_What you should do:_ How many lines in the records below contain the word "Assists"? Reply with that number only.

_Input for this task:_
----------

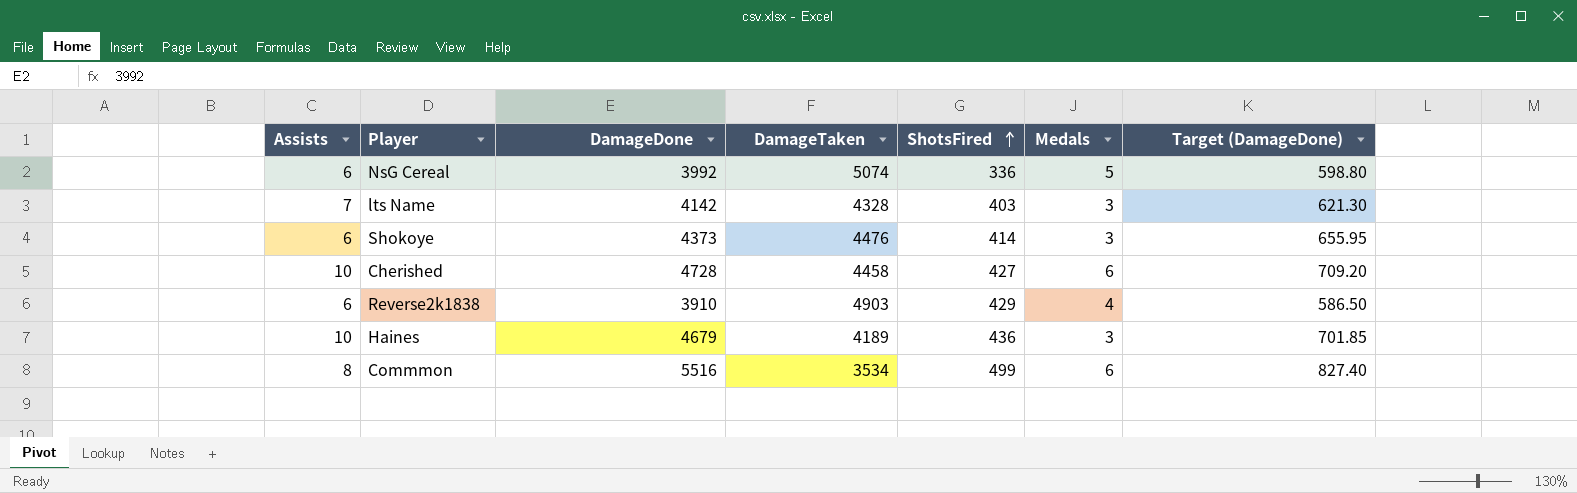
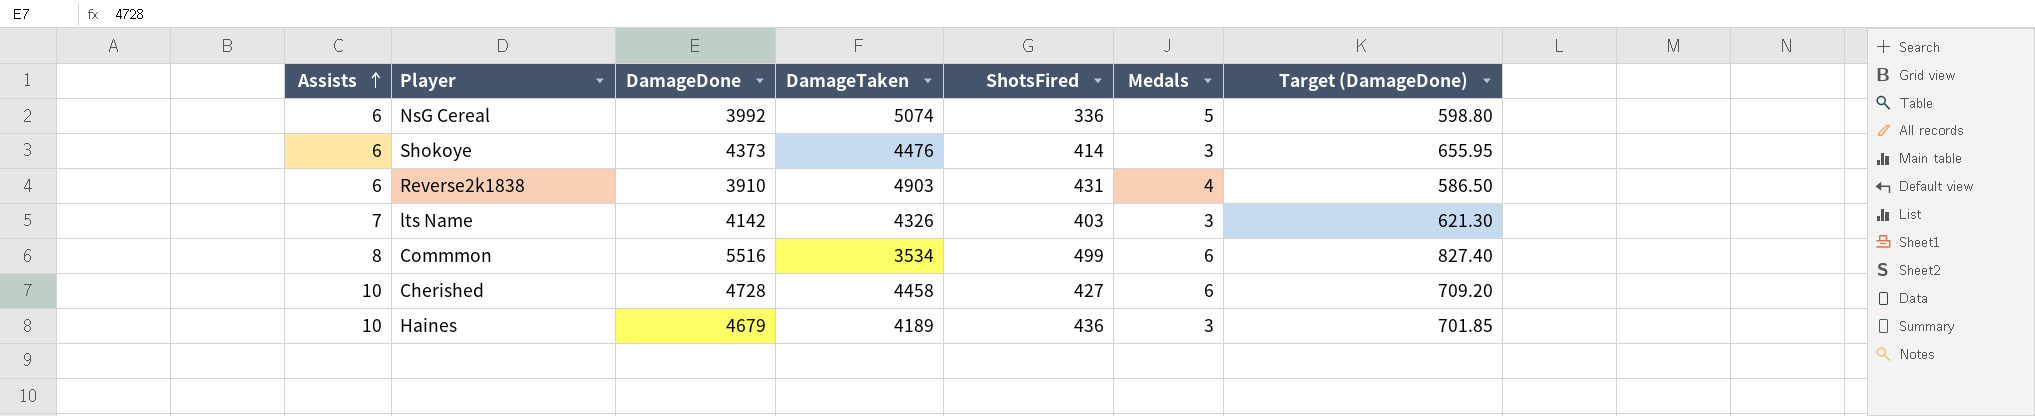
row order: ShotsFired ascending -> Assists ascending
Reverse2k1838 | ShotsFired: 429 -> 431
lts Name | DamageTaken: 4328 -> 4326

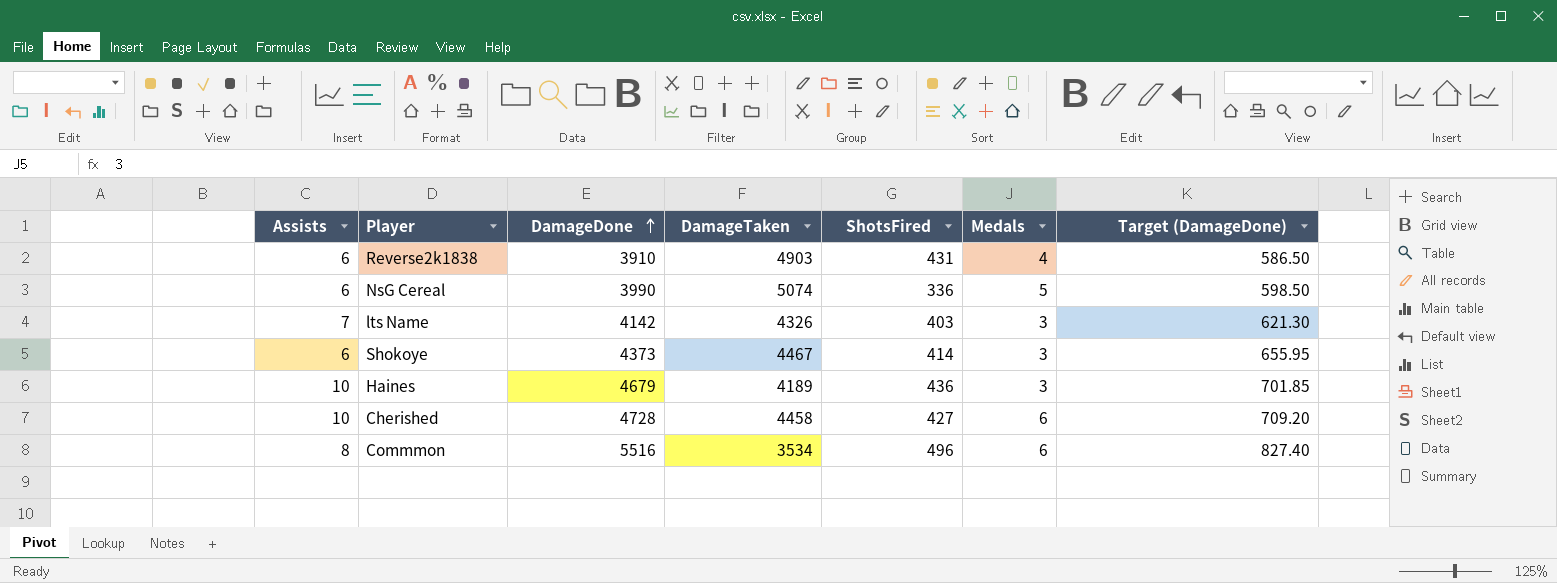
row order: Assists ascending -> DamageDone ascending
NsG Cereal | DamageDone: 3992 -> 3990
NsG Cereal | Target (DamageDone): 598.80 -> 598.50
Shokoye | DamageTaken: 4476 -> 4467
Commmon | ShotsFired: 499 -> 496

----------

_Result for this task:_ 2